Nicholas Blincoe: Bethlehem - Biography of a Town review - too few wise men but remarkable women

Nicholas Blincoe: Bethlehem - Biography of a Town review - too few wise men but remarkable women

An English writer's heartfelt guide through a myth-crowded neighbourhood

Hopes and fears: Nicholas BlincoeLeila Sansour

Suitably enough, Nicholas Blincoe begins his personal history of the birthplace of Jesus with a Christmas pudding. He carries not gold, frankincense and myrrh but this “dark cannonball” of spices, fruit and stodge as a festive gift to his girlfriend’s parents in their home town of Bethlehem.

Anton Sansour, a mathematician, academic and his partner’s father, jokes that all the fruit – from apricots to lemons – grows in his garden, while the seasonings traditionally arrived in town, on camel trains, along the ancient spice route from the East. This calorific symbol of “goodwill and fellow-feeling” helps to bond the English writer with his Palestinian hosts. It sets the tone – flavoursome, intimate, gently didactic – for Blincoe’s enlightening excursions through two millennia of the town’s past, and his evocations of its tense and troubled present.
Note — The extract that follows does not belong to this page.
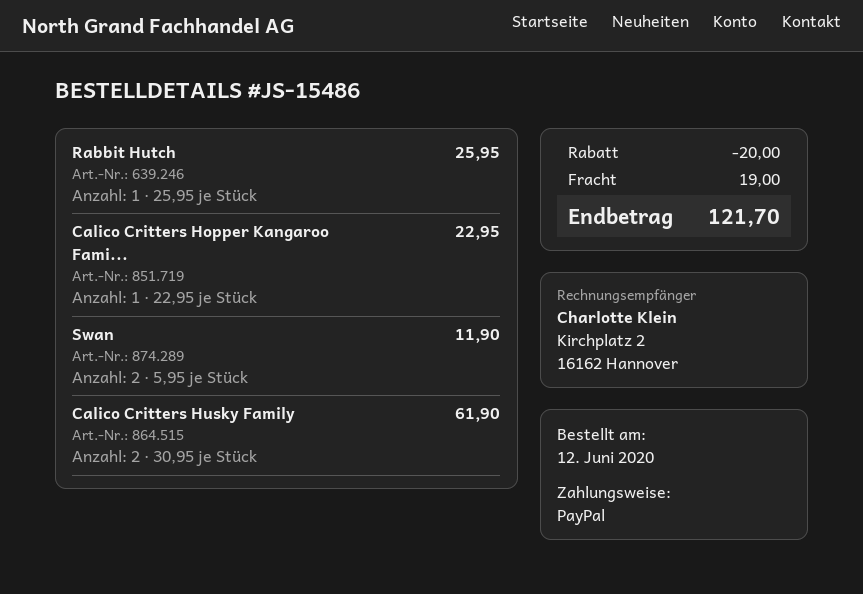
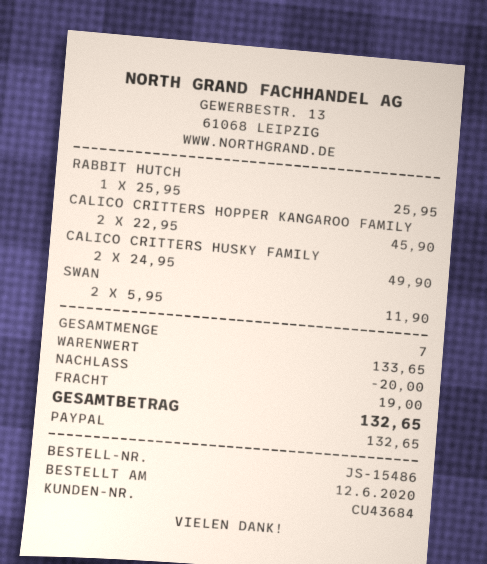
Calico Critters Hopper Kangaroo Fami...: 1 x 22.95 = 22.95 -> 2 x 22.95 = 45.90
Calico Critters Husky Family: 2 x 30.95 = 61.90 -> 2 x 24.95 = 49.90
total: 121.70 -> 132.65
Shaped by his closeness to the Sansour family – via their artist daughter, Leila – Blincoe’s proud commitment colours almost every page. From the ancient Canaanites and Nabataeans to the “hostile military occupation” (the UN’s legal formula) by Israeli forces that began across the West Bank in 1967, he recounts the ever-disputed history of this hilly terrain with an admirable calmness and clarity. Yet his own presence as a curious insider-outsider adds the spice, and the zest, to this chronicle. When he quizzes museum curators about the Stone Age erotic statuary found near the town, visits Roman, Christian and Islamic monuments now isolated from its citizens by the wire, walls and guns of occupation, or runs across a sympathetic armed guard in one of the 40-odd Israeli settlements that now encircle Bethlehem, he brings both distant and recent events to life by putting his feet on every corner of this steep and stony ground. Sometimes, he edges perilously close to history’s action. In 2002, as the Israeli army invade Bethlehem during the Second Intifada (“We were woken by Apache helicopters swooping over the house”), he tries to bring food to locals – both fighters and civilians – besieged in the Church of the Nativity itself. 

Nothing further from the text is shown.